Entries supplied:

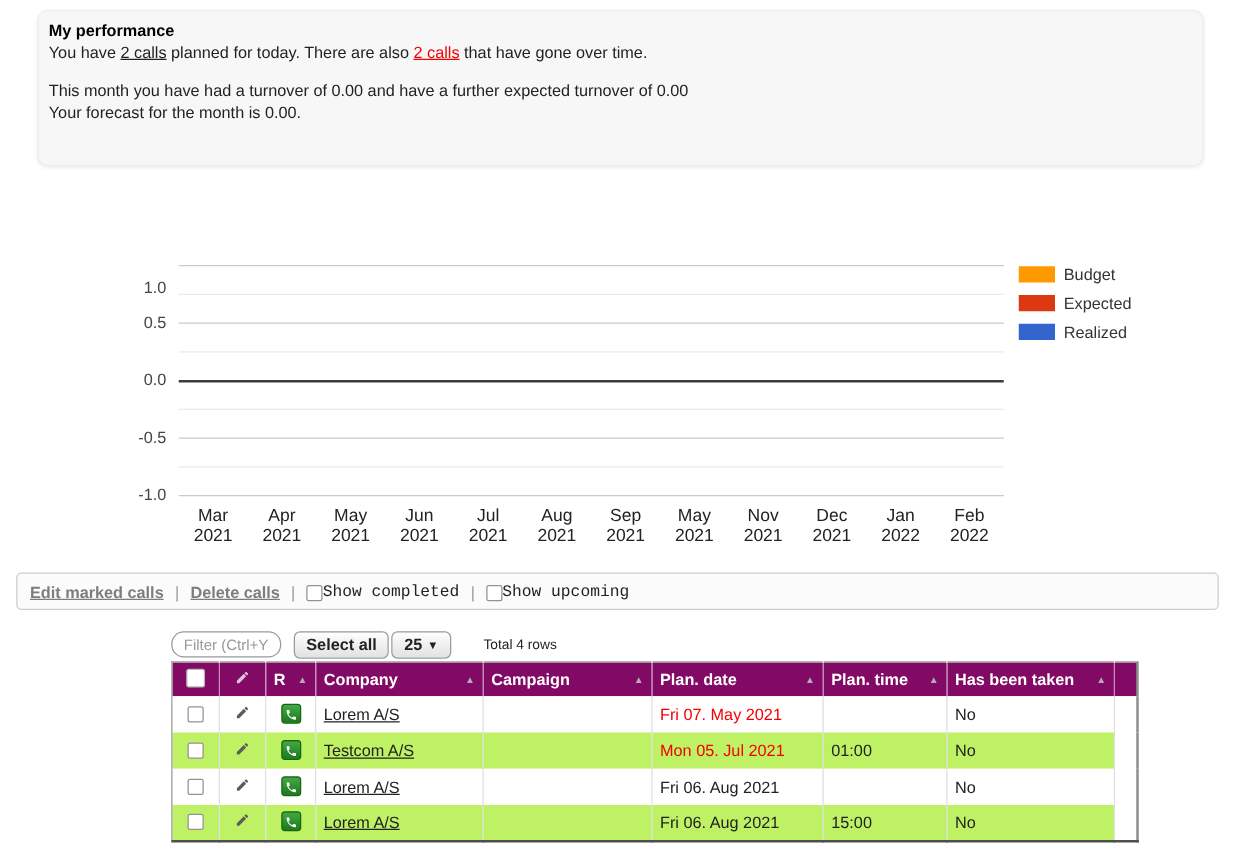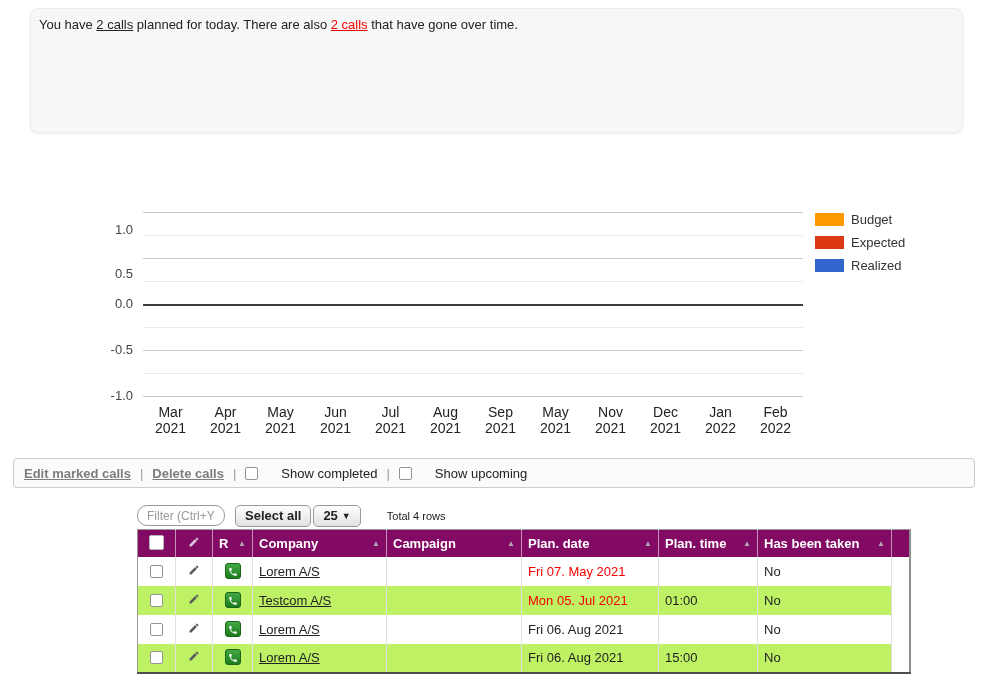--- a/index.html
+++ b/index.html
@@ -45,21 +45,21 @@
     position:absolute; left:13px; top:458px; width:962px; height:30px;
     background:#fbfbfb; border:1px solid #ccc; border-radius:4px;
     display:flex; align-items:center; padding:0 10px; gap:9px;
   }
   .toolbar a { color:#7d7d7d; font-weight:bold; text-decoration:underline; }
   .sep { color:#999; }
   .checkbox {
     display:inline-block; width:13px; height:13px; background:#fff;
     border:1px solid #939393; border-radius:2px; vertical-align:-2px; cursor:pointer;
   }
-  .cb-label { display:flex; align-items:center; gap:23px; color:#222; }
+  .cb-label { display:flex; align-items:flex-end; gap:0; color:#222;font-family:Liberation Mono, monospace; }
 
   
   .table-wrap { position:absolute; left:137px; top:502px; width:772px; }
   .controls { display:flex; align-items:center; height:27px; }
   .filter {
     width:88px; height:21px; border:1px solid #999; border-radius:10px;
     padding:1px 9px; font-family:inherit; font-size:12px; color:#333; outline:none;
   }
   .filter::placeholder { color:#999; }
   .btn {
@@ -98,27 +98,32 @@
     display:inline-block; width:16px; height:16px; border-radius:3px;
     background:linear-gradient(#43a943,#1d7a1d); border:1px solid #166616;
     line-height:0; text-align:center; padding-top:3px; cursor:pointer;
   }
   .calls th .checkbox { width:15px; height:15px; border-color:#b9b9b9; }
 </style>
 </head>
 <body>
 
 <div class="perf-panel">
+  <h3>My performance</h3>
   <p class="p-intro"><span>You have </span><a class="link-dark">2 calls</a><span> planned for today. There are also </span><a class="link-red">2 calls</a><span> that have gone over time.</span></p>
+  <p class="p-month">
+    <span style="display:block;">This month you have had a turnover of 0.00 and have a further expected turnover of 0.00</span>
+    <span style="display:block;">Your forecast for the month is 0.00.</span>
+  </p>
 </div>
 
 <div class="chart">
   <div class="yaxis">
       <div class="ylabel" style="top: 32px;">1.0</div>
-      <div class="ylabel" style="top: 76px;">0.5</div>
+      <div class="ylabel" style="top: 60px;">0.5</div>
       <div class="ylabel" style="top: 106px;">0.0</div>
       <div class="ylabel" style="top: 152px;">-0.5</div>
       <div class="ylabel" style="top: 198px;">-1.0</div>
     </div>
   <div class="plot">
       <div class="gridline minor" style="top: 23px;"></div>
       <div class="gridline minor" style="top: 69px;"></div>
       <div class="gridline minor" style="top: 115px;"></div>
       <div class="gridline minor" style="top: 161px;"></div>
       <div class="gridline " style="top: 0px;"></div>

Task instructions: On how many lines above does "month" occur? Say the number only.

Exercise response: 3